- Exercise goal
From the material below, reproduce exactly the stretch of lines that begins with the line holding "[315,799,336,813] 14 ->" and ends with the line holding "[358,491,428,507] Open API", skipping the pictures.

- Supplied data
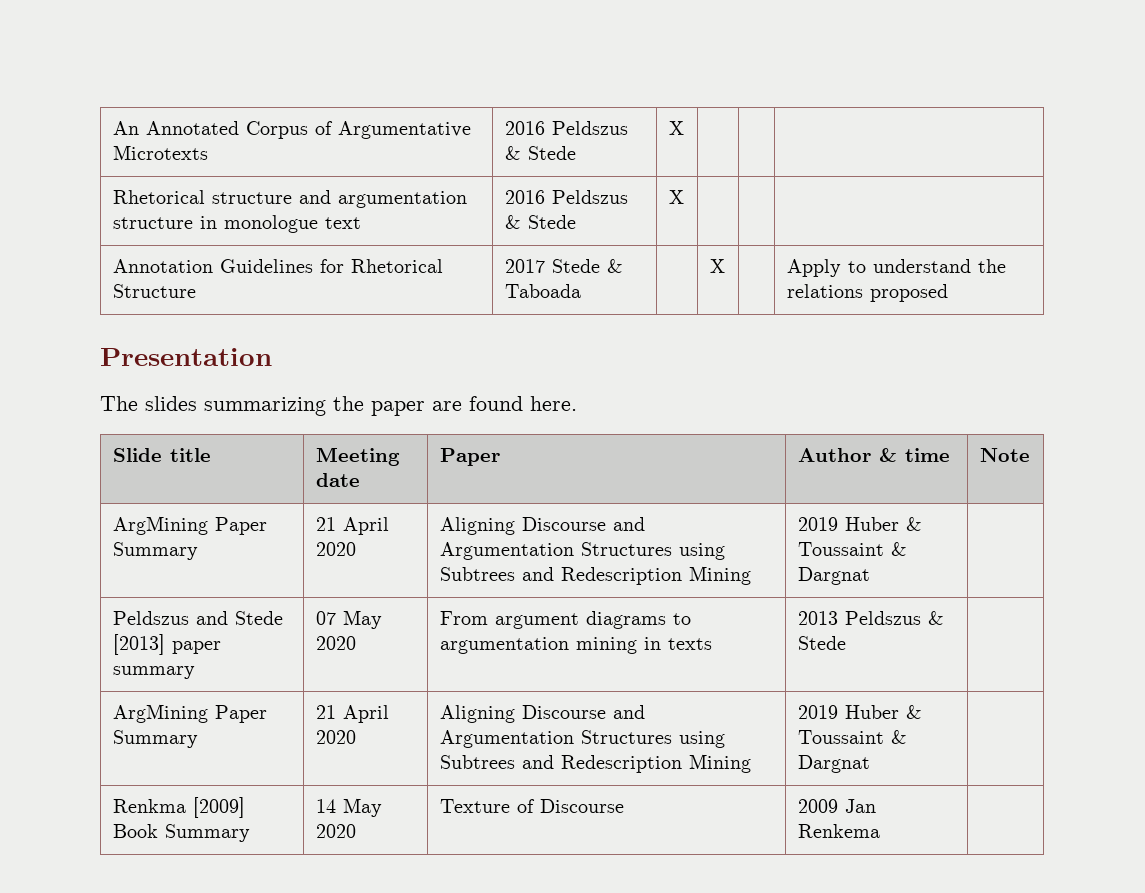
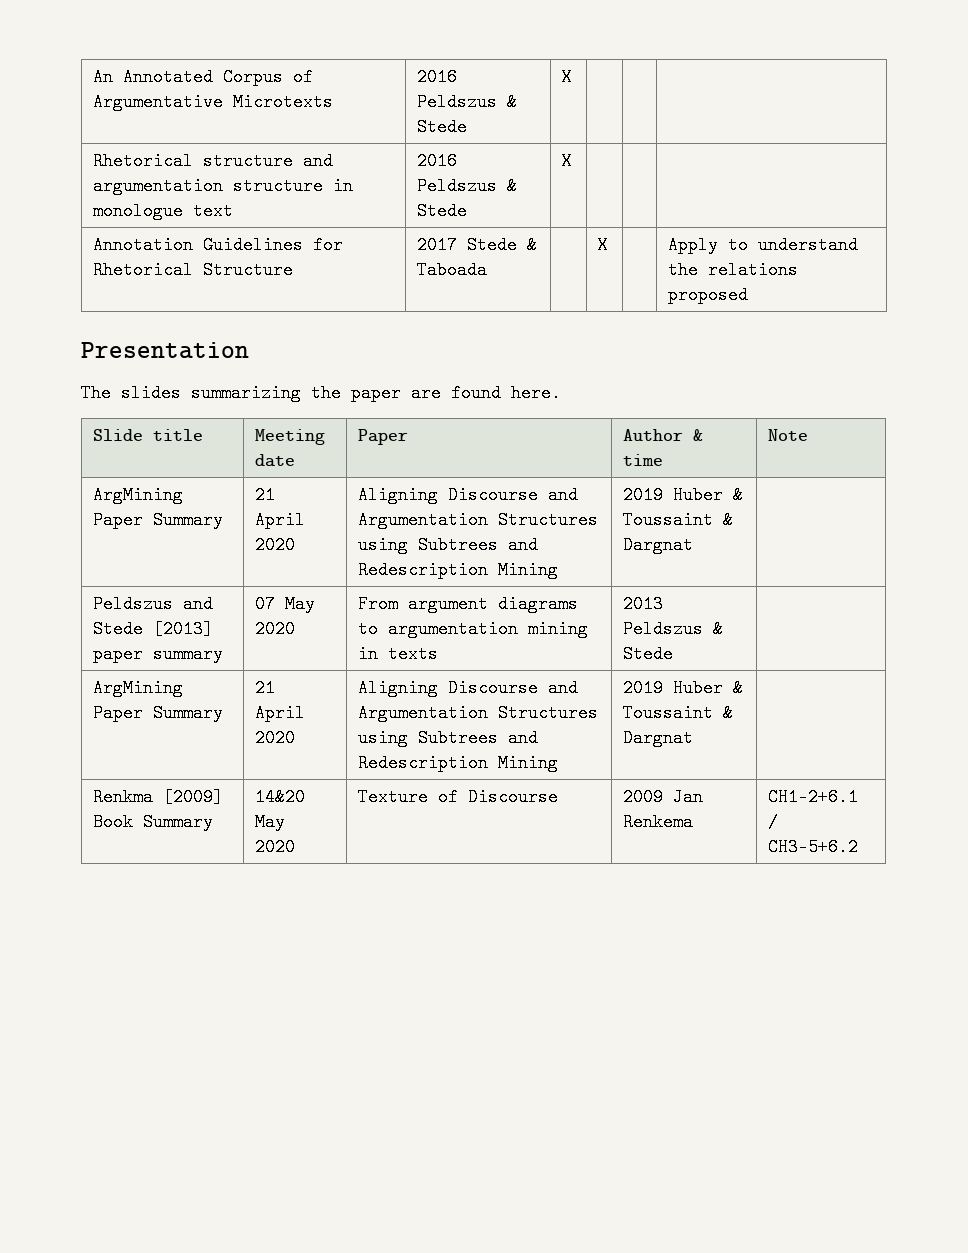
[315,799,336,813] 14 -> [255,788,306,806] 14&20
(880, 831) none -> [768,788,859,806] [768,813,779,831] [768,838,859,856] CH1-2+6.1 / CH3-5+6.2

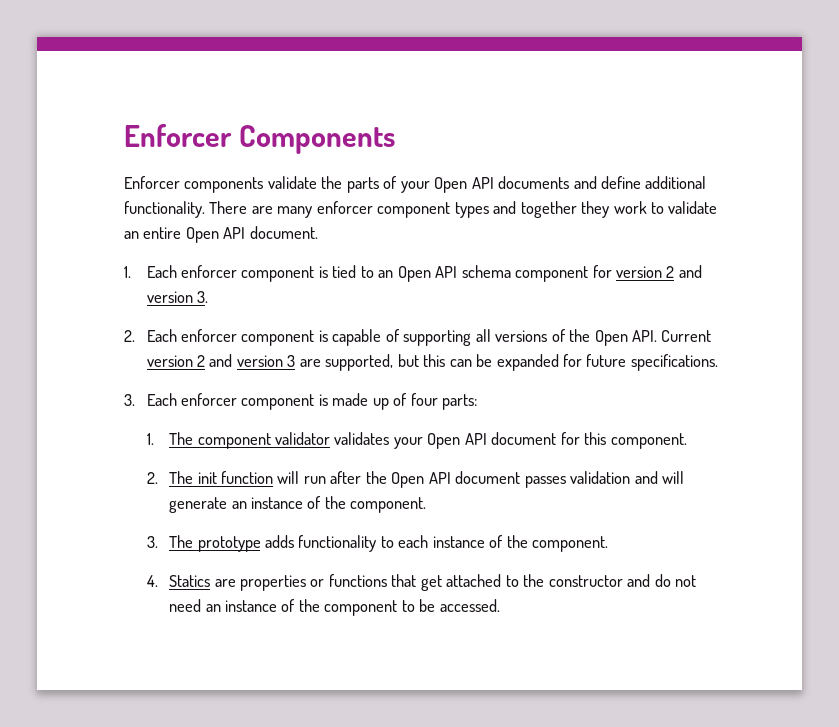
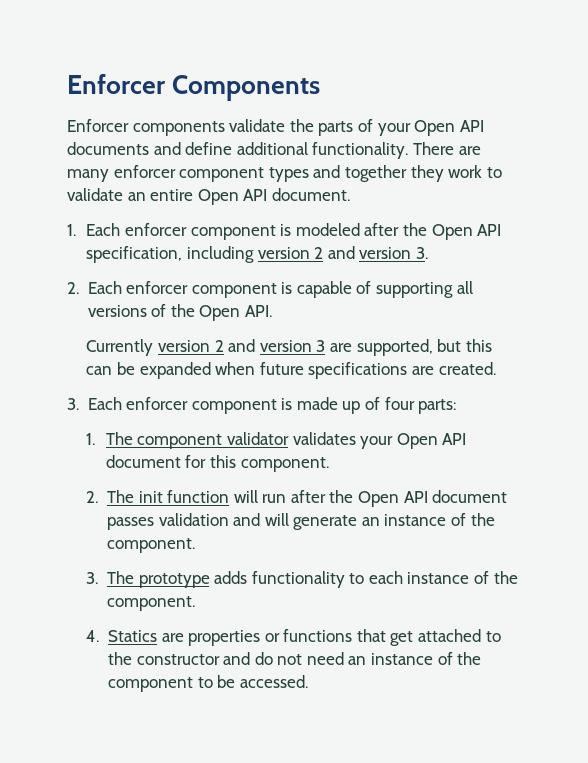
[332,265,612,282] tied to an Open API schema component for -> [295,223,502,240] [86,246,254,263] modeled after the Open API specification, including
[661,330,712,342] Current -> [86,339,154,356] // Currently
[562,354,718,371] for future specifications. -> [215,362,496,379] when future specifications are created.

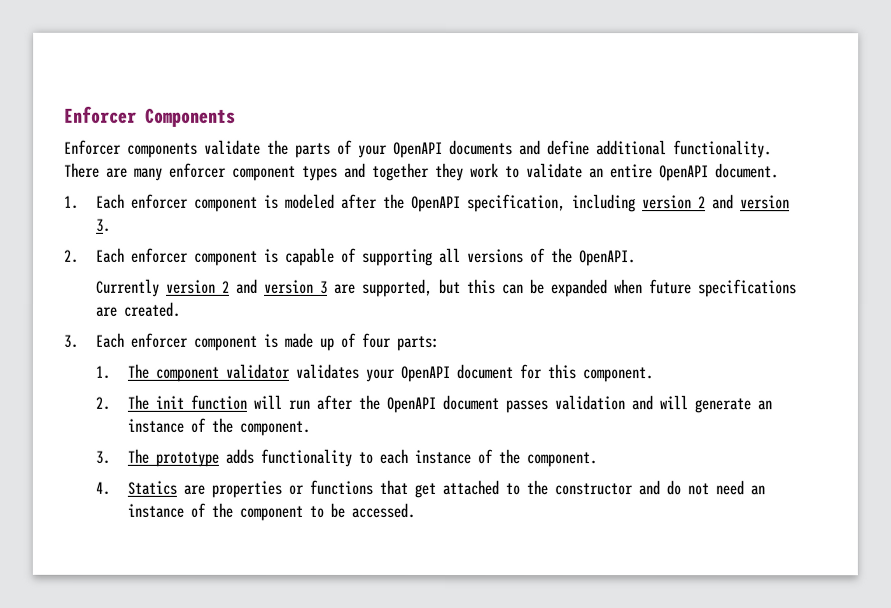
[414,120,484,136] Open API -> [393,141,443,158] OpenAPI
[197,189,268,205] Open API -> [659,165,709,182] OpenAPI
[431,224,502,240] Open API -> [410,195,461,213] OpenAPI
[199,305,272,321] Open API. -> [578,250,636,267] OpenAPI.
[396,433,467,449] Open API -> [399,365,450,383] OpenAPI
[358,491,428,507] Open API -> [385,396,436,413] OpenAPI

--

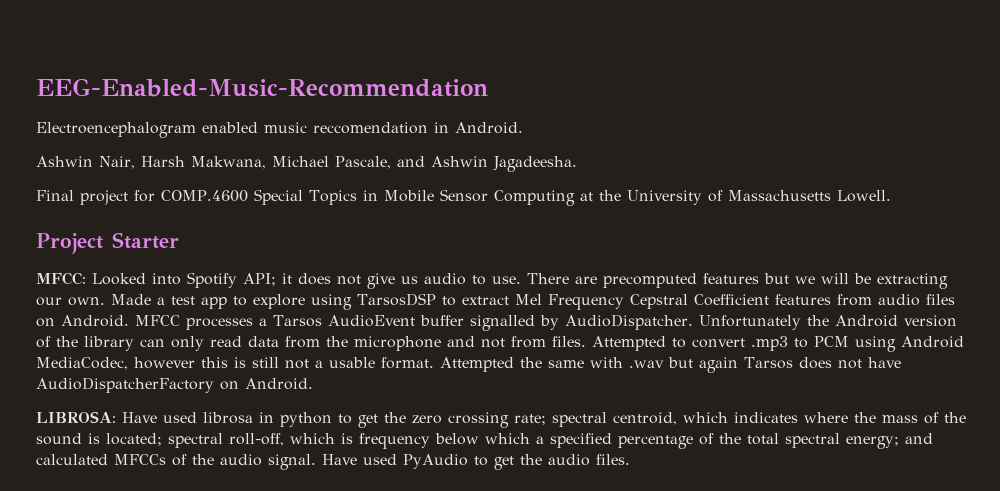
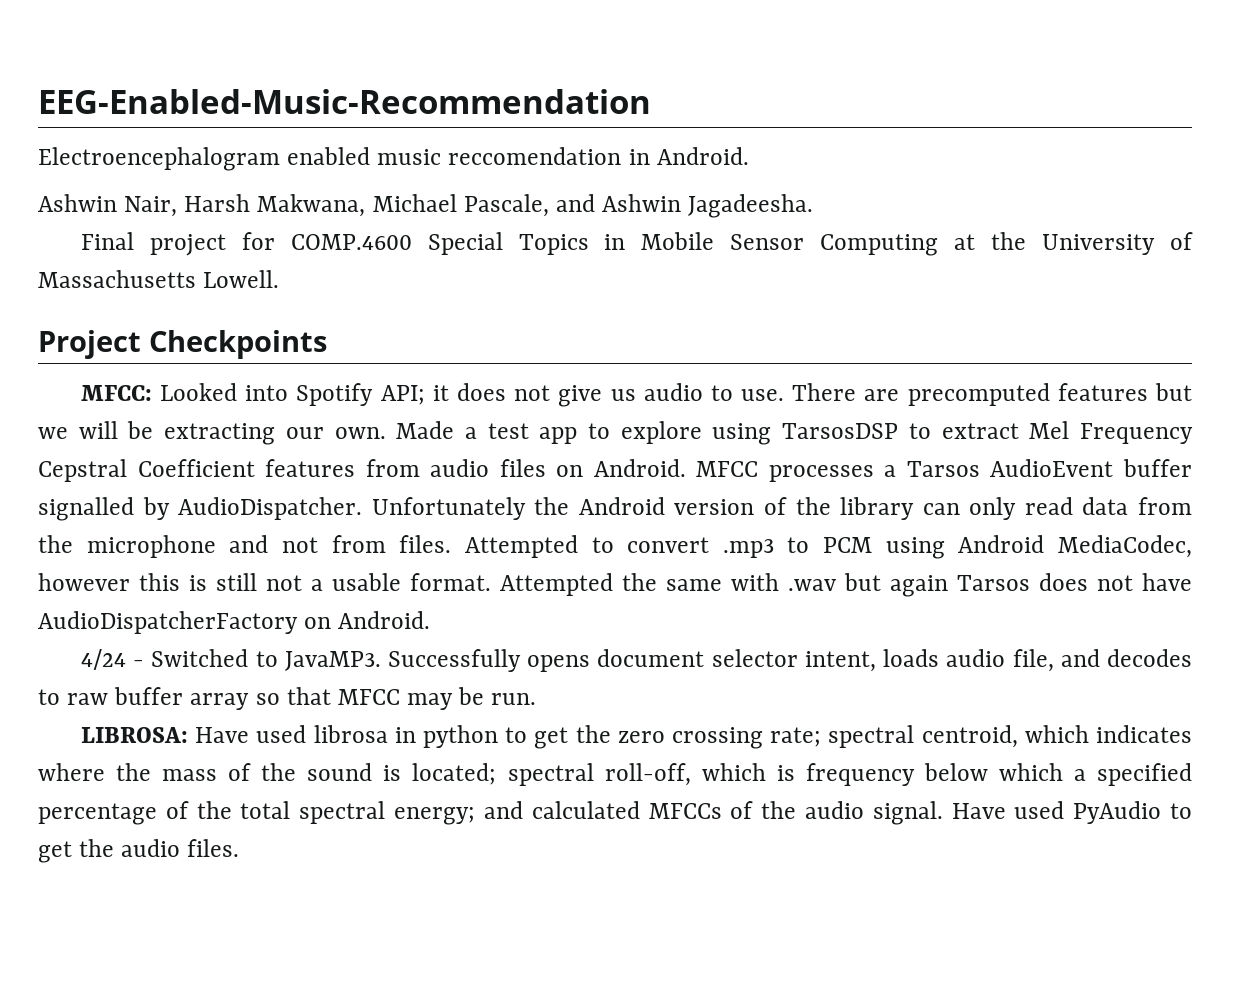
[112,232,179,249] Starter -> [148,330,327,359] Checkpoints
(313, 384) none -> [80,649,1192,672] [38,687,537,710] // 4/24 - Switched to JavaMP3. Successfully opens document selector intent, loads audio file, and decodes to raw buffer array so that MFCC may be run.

- Your response
[315,799,336,813] 14 -> [255,788,306,806] 14&20
(880, 831) none -> [768,788,859,806] [768,813,779,831] [768,838,859,856] CH1-2+6.1 / CH3-5+6.2

[332,265,612,282] tied to an Open API schema component for -> [295,223,502,240] [86,246,254,263] modeled after the Open API specification, including
[661,330,712,342] Current -> [86,339,154,356] // Currently
[562,354,718,371] for future specifications. -> [215,362,496,379] when future specifications are created.

[414,120,484,136] Open API -> [393,141,443,158] OpenAPI
[197,189,268,205] Open API -> [659,165,709,182] OpenAPI
[431,224,502,240] Open API -> [410,195,461,213] OpenAPI
[199,305,272,321] Open API. -> [578,250,636,267] OpenAPI.
[396,433,467,449] Open API -> [399,365,450,383] OpenAPI
[358,491,428,507] Open API -> [385,396,436,413] OpenAPI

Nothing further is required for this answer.